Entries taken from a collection

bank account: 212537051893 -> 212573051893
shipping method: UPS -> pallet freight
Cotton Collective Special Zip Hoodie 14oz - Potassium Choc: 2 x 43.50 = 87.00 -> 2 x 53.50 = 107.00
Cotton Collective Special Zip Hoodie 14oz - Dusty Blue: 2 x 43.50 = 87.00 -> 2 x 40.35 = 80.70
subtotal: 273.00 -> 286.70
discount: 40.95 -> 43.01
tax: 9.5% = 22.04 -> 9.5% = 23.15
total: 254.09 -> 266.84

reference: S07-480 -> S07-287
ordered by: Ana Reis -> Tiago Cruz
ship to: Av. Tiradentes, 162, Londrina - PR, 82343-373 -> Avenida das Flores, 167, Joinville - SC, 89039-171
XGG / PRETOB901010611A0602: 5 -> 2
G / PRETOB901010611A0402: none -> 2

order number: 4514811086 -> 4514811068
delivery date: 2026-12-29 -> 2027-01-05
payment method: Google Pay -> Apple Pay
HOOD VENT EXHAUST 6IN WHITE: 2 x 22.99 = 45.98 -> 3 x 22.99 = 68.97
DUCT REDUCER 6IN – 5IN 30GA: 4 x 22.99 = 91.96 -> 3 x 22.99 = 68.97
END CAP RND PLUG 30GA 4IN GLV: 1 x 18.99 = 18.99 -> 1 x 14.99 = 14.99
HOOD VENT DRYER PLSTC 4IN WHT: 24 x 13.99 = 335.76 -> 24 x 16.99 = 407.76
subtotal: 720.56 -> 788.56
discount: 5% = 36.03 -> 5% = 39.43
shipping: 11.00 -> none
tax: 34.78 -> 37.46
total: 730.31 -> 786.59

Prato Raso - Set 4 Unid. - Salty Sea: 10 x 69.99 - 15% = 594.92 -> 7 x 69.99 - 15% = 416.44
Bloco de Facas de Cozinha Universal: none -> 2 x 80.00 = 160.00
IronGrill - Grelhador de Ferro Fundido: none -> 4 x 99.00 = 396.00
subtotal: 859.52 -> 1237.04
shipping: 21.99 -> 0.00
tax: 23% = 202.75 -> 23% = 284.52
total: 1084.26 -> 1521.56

EXERCISE INSTRUCTIONS:
With no line skipped, copy the entries exactly as written.

SOLUTION FOR THIS PROBLEM:
bank account: 212537051893 -> 212573051893
shipping method: UPS -> pallet freight
Cotton Collective Special Zip Hoodie 14oz - Potassium Choc: 2 x 43.50 = 87.00 -> 2 x 53.50 = 107.00
Cotton Collective Special Zip Hoodie 14oz - Dusty Blue: 2 x 43.50 = 87.00 -> 2 x 40.35 = 80.70
subtotal: 273.00 -> 286.70
discount: 40.95 -> 43.01
tax: 9.5% = 22.04 -> 9.5% = 23.15
total: 254.09 -> 266.84

reference: S07-480 -> S07-287
ordered by: Ana Reis -> Tiago Cruz
ship to: Av. Tiradentes, 162, Londrina - PR, 82343-373 -> Avenida das Flores, 167, Joinville - SC, 89039-171
XGG / PRETOB901010611A0602: 5 -> 2
G / PRETOB901010611A0402: none -> 2

order number: 4514811086 -> 4514811068
delivery date: 2026-12-29 -> 2027-01-05
payment method: Google Pay -> Apple Pay
HOOD VENT EXHAUST 6IN WHITE: 2 x 22.99 = 45.98 -> 3 x 22.99 = 68.97
DUCT REDUCER 6IN – 5IN 30GA: 4 x 22.99 = 91.96 -> 3 x 22.99 = 68.97
END CAP RND PLUG 30GA 4IN GLV: 1 x 18.99 = 18.99 -> 1 x 14.99 = 14.99
HOOD VENT DRYER PLSTC 4IN WHT: 24 x 13.99 = 335.76 -> 24 x 16.99 = 407.76
subtotal: 720.56 -> 788.56
discount: 5% = 36.03 -> 5% = 39.43
shipping: 11.00 -> none
tax: 34.78 -> 37.46
total: 730.31 -> 786.59

Prato Raso - Set 4 Unid. - Salty Sea: 10 x 69.99 - 15% = 594.92 -> 7 x 69.99 - 15% = 416.44
Bloco de Facas de Cozinha Universal: none -> 2 x 80.00 = 160.00
IronGrill - Grelhador de Ferro Fundido: none -> 4 x 99.00 = 396.00
subtotal: 859.52 -> 1237.04
shipping: 21.99 -> 0.00
tax: 23% = 202.75 -> 23% = 284.52
total: 1084.26 -> 1521.56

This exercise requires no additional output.